CONTEXT:  PL/pgSQL function ingest.any_load(text,text,text,text,bigint,text,text[],integer,integer,boolean,text,boolean,text,text) line 221 at EXECUTE
make: *** [makefile:155: parcel] Error 1
0e1 commented 1 year ago

Situação excelente pra exemplificar a diferença entre sql_view e sql_select.

Simplificadamente, é isso que acontece com um arquivo:

  1. Seja file1 um arquivo;
  2. file1 é convertido para tabname;

A partir daí, dois caminhos são possíveis:

  1. Ao usar sql_view: 3.1. CREATE wv_file1 AS sql_view FROM tabname; 3.2. any_load é aplicada em wv_file1;

ou

  1. Ao usar sql_select: 3.1 any_load é aplicada em tabname LATERAL sql_select;

Por isso, se usar sql_select o conteúdo do array não pode criar novos nomes que conflitem com as colunas já existentes de tabname (geom já existe em tabname então, ST_MakePolygon(geom) AS geom cria outra igual. Daí a ambiguidade). Ainda, sempre é bom lembrar que é sql_select ou (exclusivo) sql_view.

Então, no caso em questão, você deve usar sql_view:

sql_view: SELECT row_number() OVER () AS gid, ST_MakePolygon(geom) AS geom FROM $(tabname)

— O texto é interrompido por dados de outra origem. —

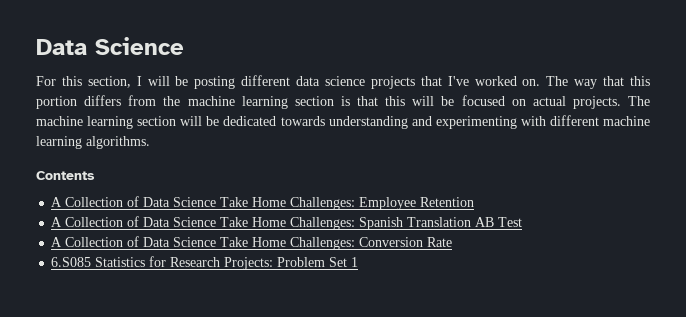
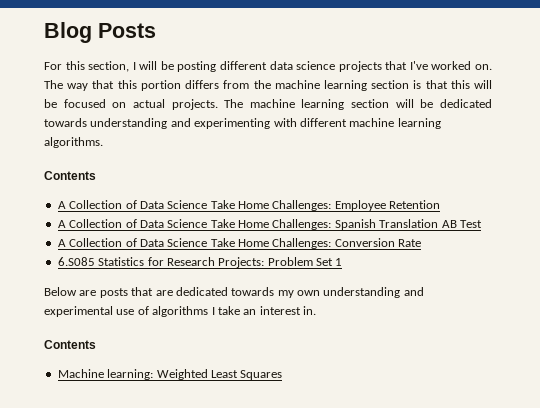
[36,37,184,55] Data Science -> [44,22,156,43] Blog Posts
(359, 262) none -> [44,287,424,298] [44,306,316,317] [44,340,96,349] [57,369,283,380] // Below are posts that are dedicated towards my own understanding and experimental use of algorithms I take an interest in. // Contents // Machine learning: Weighted Least Squares

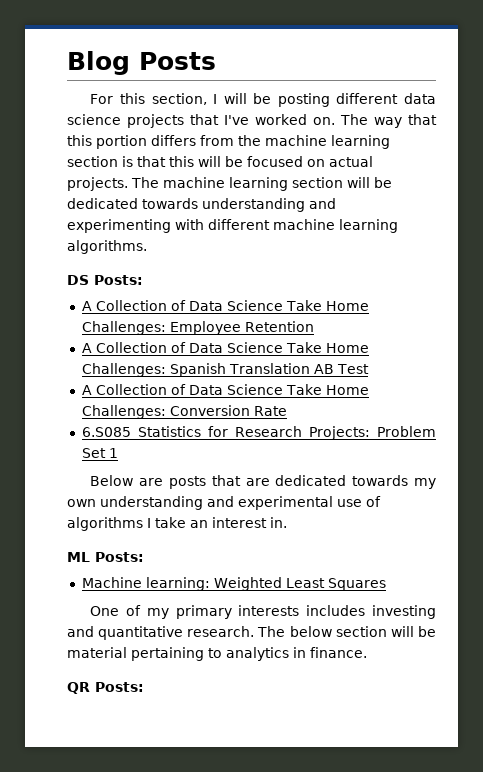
[44,171,96,180] Contents -> [67,275,143,285] DS Posts:
[44,340,96,349] Contents -> [67,552,144,562] ML Posts:
(283, 375) none -> [90,605,436,619] [67,626,437,640] [67,647,367,661] [67,682,144,694] // One of my primary interests includes investing and quantitative research. The below section will be material pertaining to analytics in finance. // QR Posts:

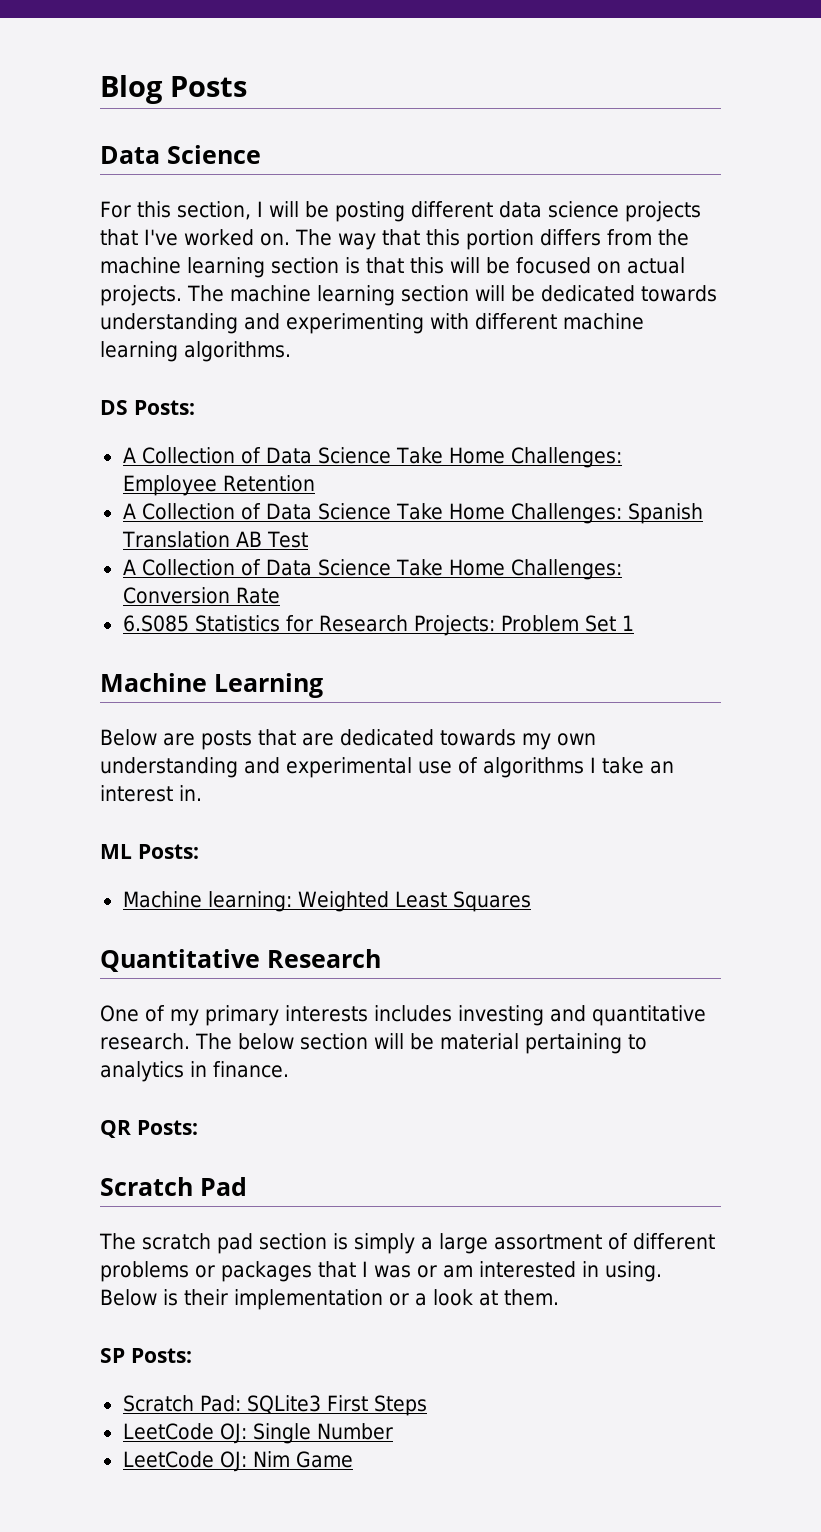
(216, 61) none -> [100,145,261,164] // Data Science
(118, 453) none -> [100,673,323,698] // Machine Learning
(386, 584) none -> [100,949,381,972] // Quantitative Research
(144, 687) none -> [100,1177,247,1196] [99,1233,715,1254] [100,1261,662,1282] [100,1289,559,1310] [100,1348,192,1363] [122,1395,427,1416] [122,1423,393,1444] [122,1451,353,1472] // Scratch Pad // The scratch pad section is simply a large assortment of different problems or packages that I was or am interested in using. Below is their implementation or a look at them. // SP Posts: // Scratch Pad: SQLite3 First Steps // LeetCode OJ: Single Number // LeetCode OJ: Nim Game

Mas, o arquivo em questão é um .dxf. No meu teste o programa ogr2ogr carrega o arquivo de tal maneira que ST_SetSRID(geom)=0. Isso evidencia que o ogr2ogr não reconhece o SRID em todos os casos, como foi suposto na implementação do método ogr2ogr. Essa suposição implicou em não usar os valores de SRID oriundos de codec:descr_encode e de codec na chamada do programa ogr2ogr.

Então, três possibilidades para os casos onde o programa ogr2ogr não reconhece o SRID:

  1. sql_view: SELECT row_number() OVER () AS gid, ST_SetSRID(ST_MakePolygon(geom),31984) AS geom FROM $(tabname)
  2. sql_view: SELECT row_number() OVER () AS gid, ST_MakePolygon(geom) AS geom FROM $(tabname)
    method_opts: -a_srs EPSG:31984

    Ver doc de a_srs em https://gdal.org/programs/ogr2ogr.html#cmdoption-ogr2ogr-a_srs.

  3. Usar a_srs em todos os casos, consumindo os valores de codec:descr_encode e de codec

    sql_view: SELECT row_number() OVER () AS gid, ST_MakePolygon(geom) AS geom FROM $(tabname)
0e1 commented 1 year ago

Notar que implementei a opção número 3, citada acima.

Então, você deve usar, apenas:

sql_view: SELECT row_number() OVER () AS gid, ST_MakePolygon(geom) AS geom FROM $(tabname)